Before-and-after change records
·····
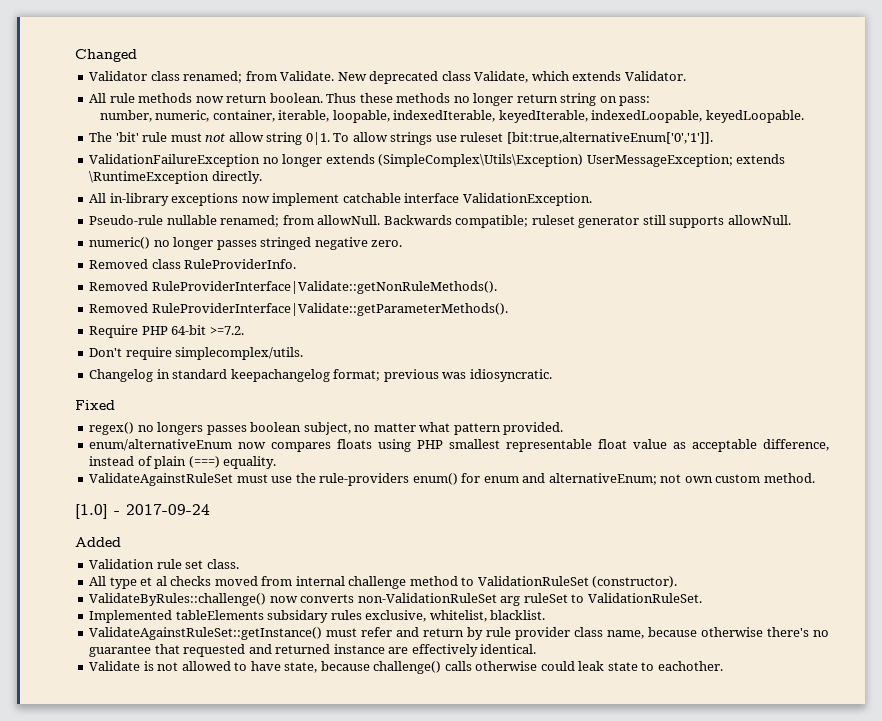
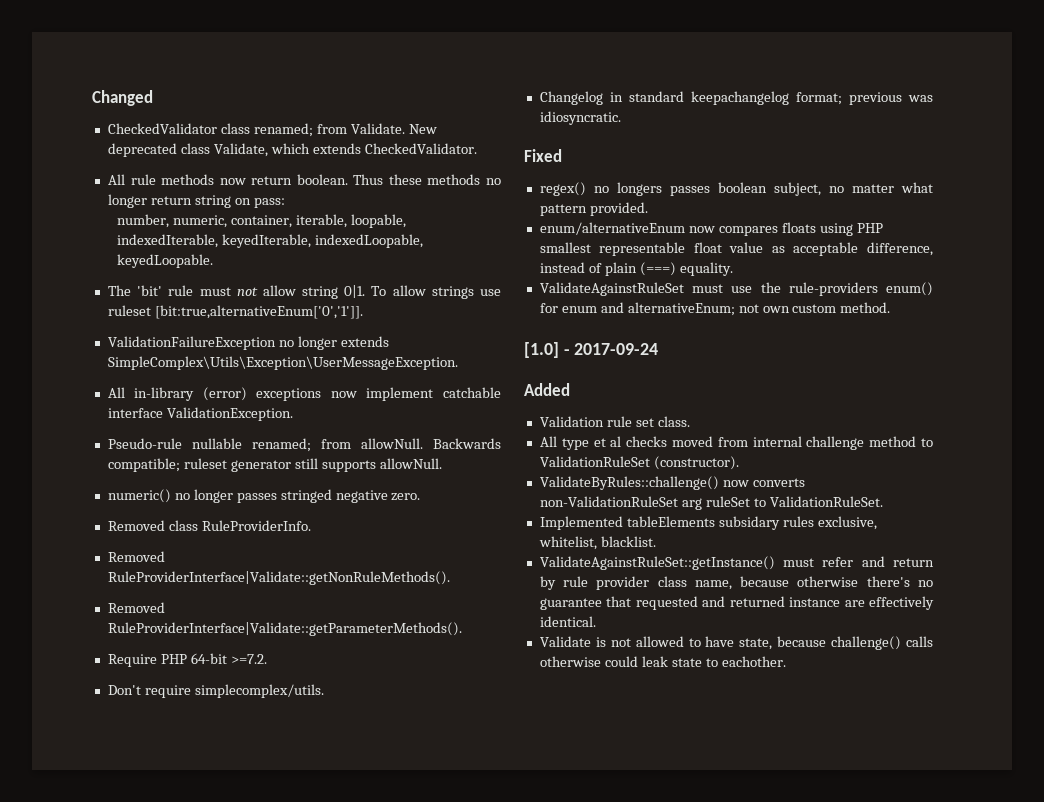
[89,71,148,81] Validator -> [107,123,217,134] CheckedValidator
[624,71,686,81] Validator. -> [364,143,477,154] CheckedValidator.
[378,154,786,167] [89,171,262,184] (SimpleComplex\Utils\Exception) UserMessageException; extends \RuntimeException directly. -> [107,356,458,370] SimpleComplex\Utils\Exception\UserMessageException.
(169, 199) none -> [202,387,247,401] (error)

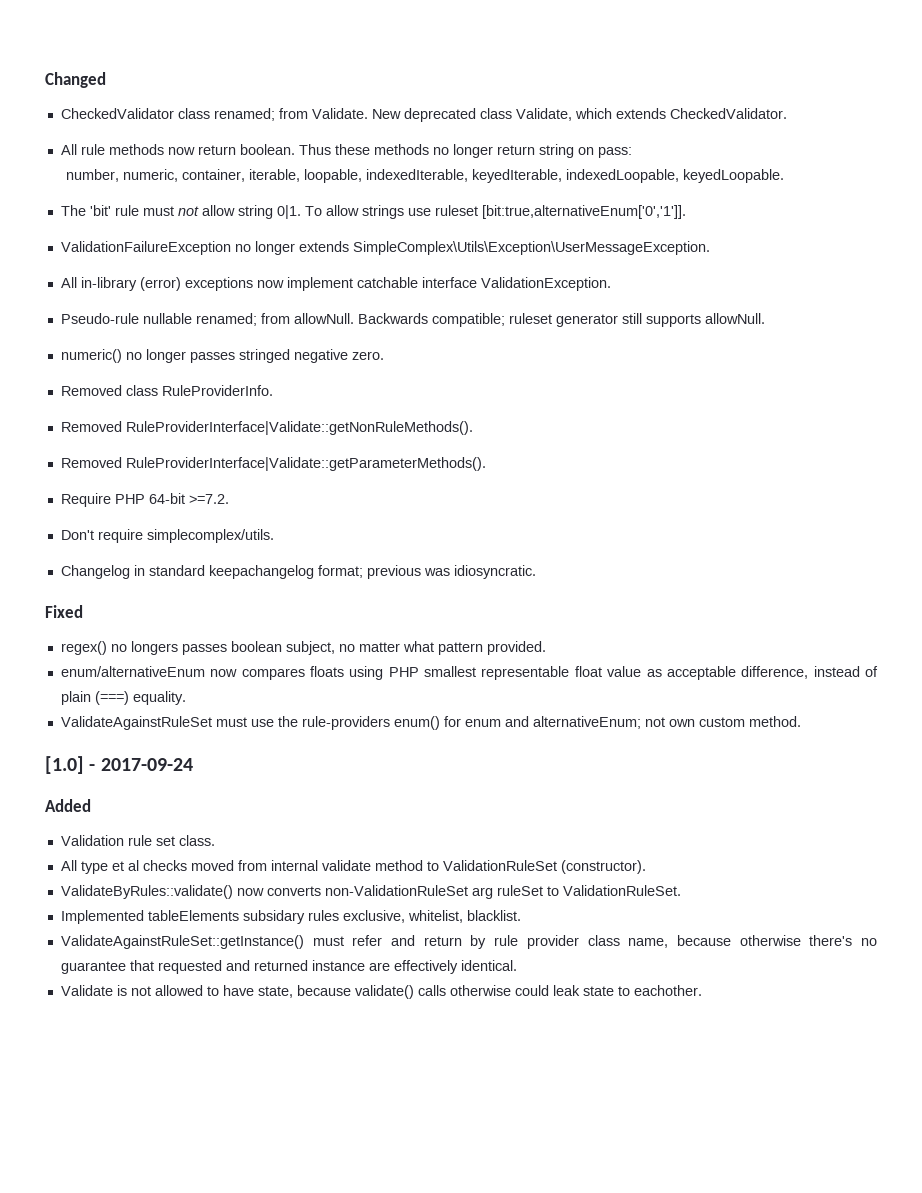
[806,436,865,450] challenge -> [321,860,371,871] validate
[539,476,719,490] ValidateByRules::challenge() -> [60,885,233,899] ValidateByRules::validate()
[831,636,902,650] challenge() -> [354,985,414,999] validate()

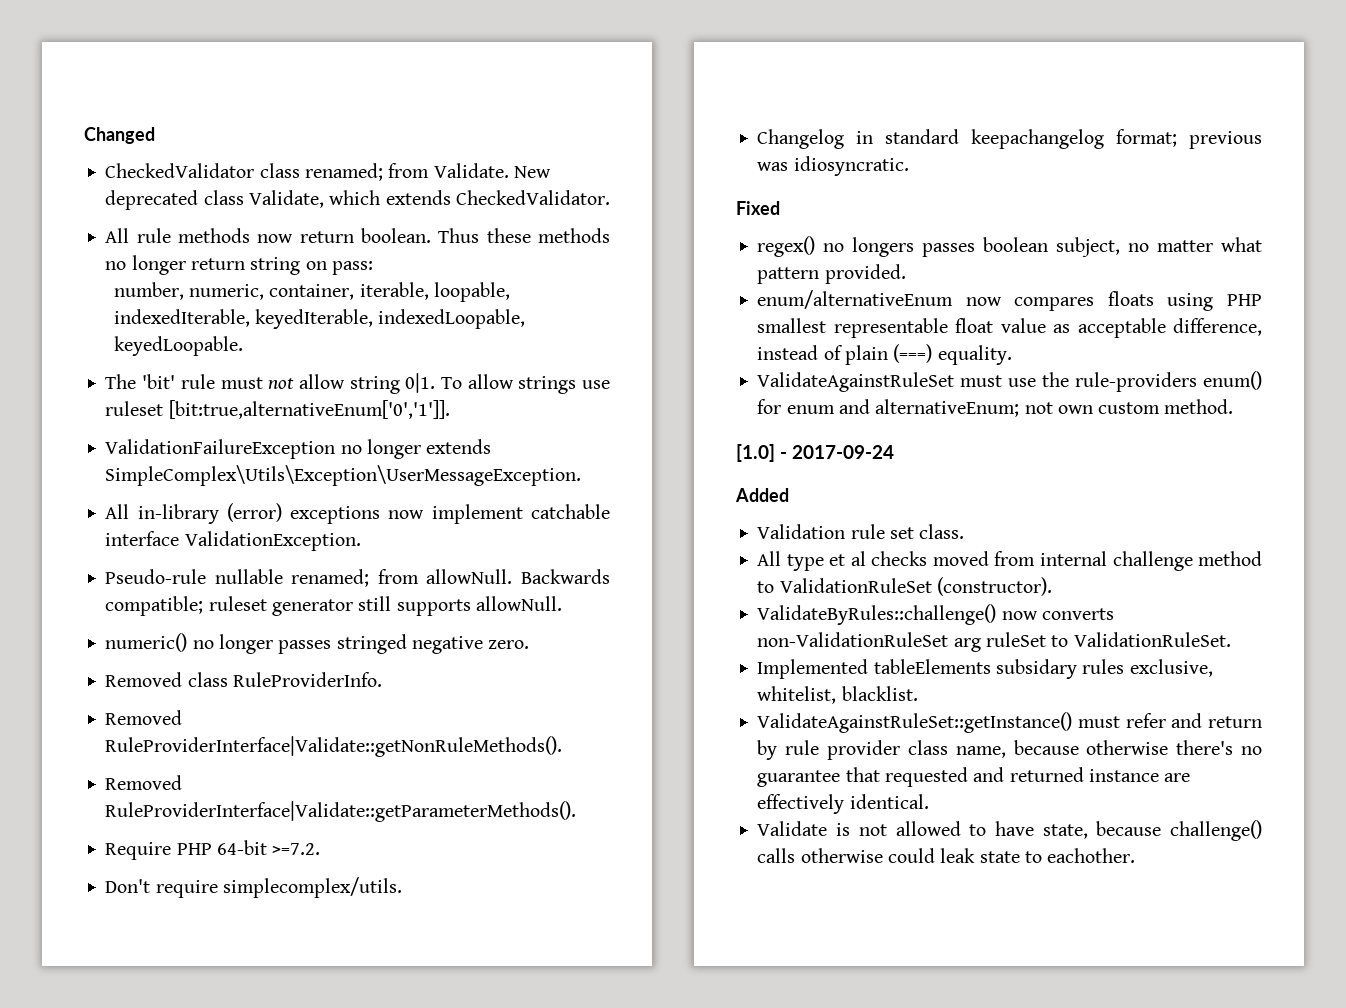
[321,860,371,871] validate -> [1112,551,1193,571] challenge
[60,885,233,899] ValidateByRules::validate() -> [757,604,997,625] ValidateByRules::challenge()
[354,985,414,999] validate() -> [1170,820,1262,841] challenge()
·····
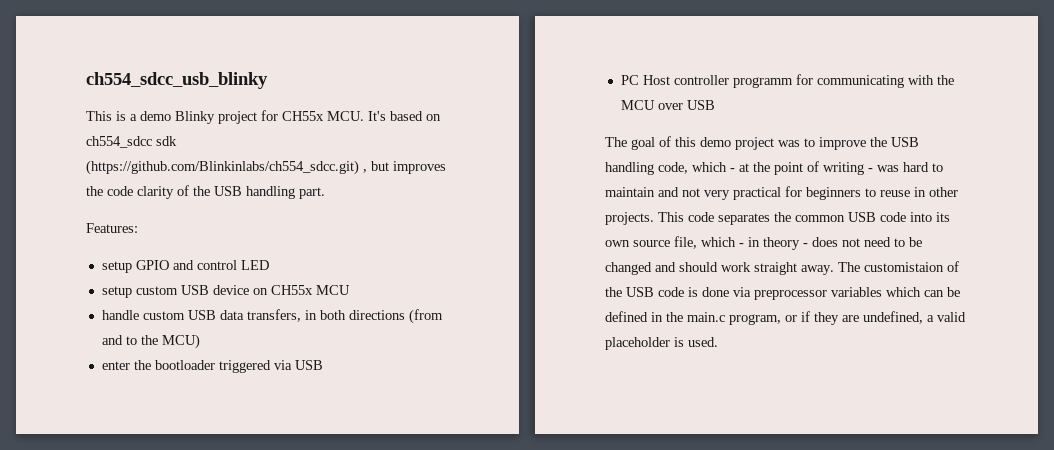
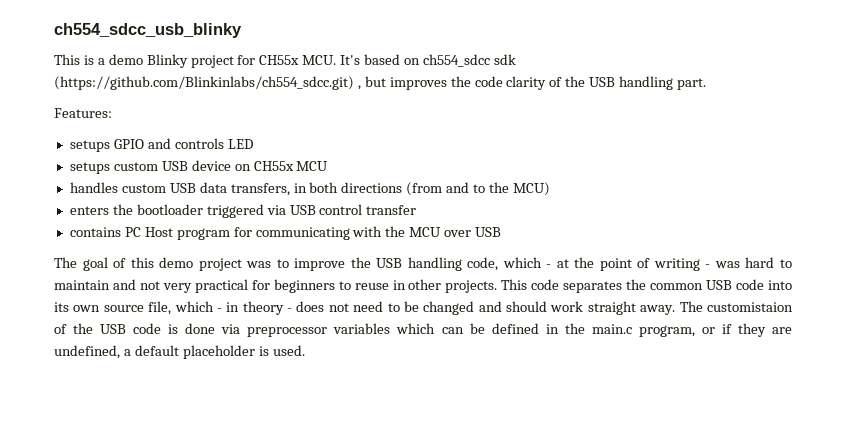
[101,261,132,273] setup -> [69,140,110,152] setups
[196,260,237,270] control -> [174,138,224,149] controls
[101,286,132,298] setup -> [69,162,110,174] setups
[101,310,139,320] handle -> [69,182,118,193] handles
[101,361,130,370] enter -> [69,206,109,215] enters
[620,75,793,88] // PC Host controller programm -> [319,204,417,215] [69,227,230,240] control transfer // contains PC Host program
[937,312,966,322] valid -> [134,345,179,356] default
·····
__Work order__
Those lines of the records above that run from the one containing "[89,71,148,81] Validator ->" through the one containing "[60,885,233,899] ValidateByRules::validate() ->" should be returned exactly, with no pictures among them.

__Expected output__
[89,71,148,81] Validator -> [107,123,217,134] CheckedValidator
[624,71,686,81] Validator. -> [364,143,477,154] CheckedValidator.
[378,154,786,167] [89,171,262,184] (SimpleComplex\Utils\Exception) UserMessageException; extends \RuntimeException directly. -> [107,356,458,370] SimpleComplex\Utils\Exception\UserMessageException.
(169, 199) none -> [202,387,247,401] (error)

[806,436,865,450] challenge -> [321,860,371,871] validate
[539,476,719,490] ValidateByRules::challenge() -> [60,885,233,899] ValidateByRules::validate()
[831,636,902,650] challenge() -> [354,985,414,999] validate()

[321,860,371,871] validate -> [1112,551,1193,571] challenge
[60,885,233,899] ValidateByRules::validate() -> [757,604,997,625] ValidateByRules::challenge()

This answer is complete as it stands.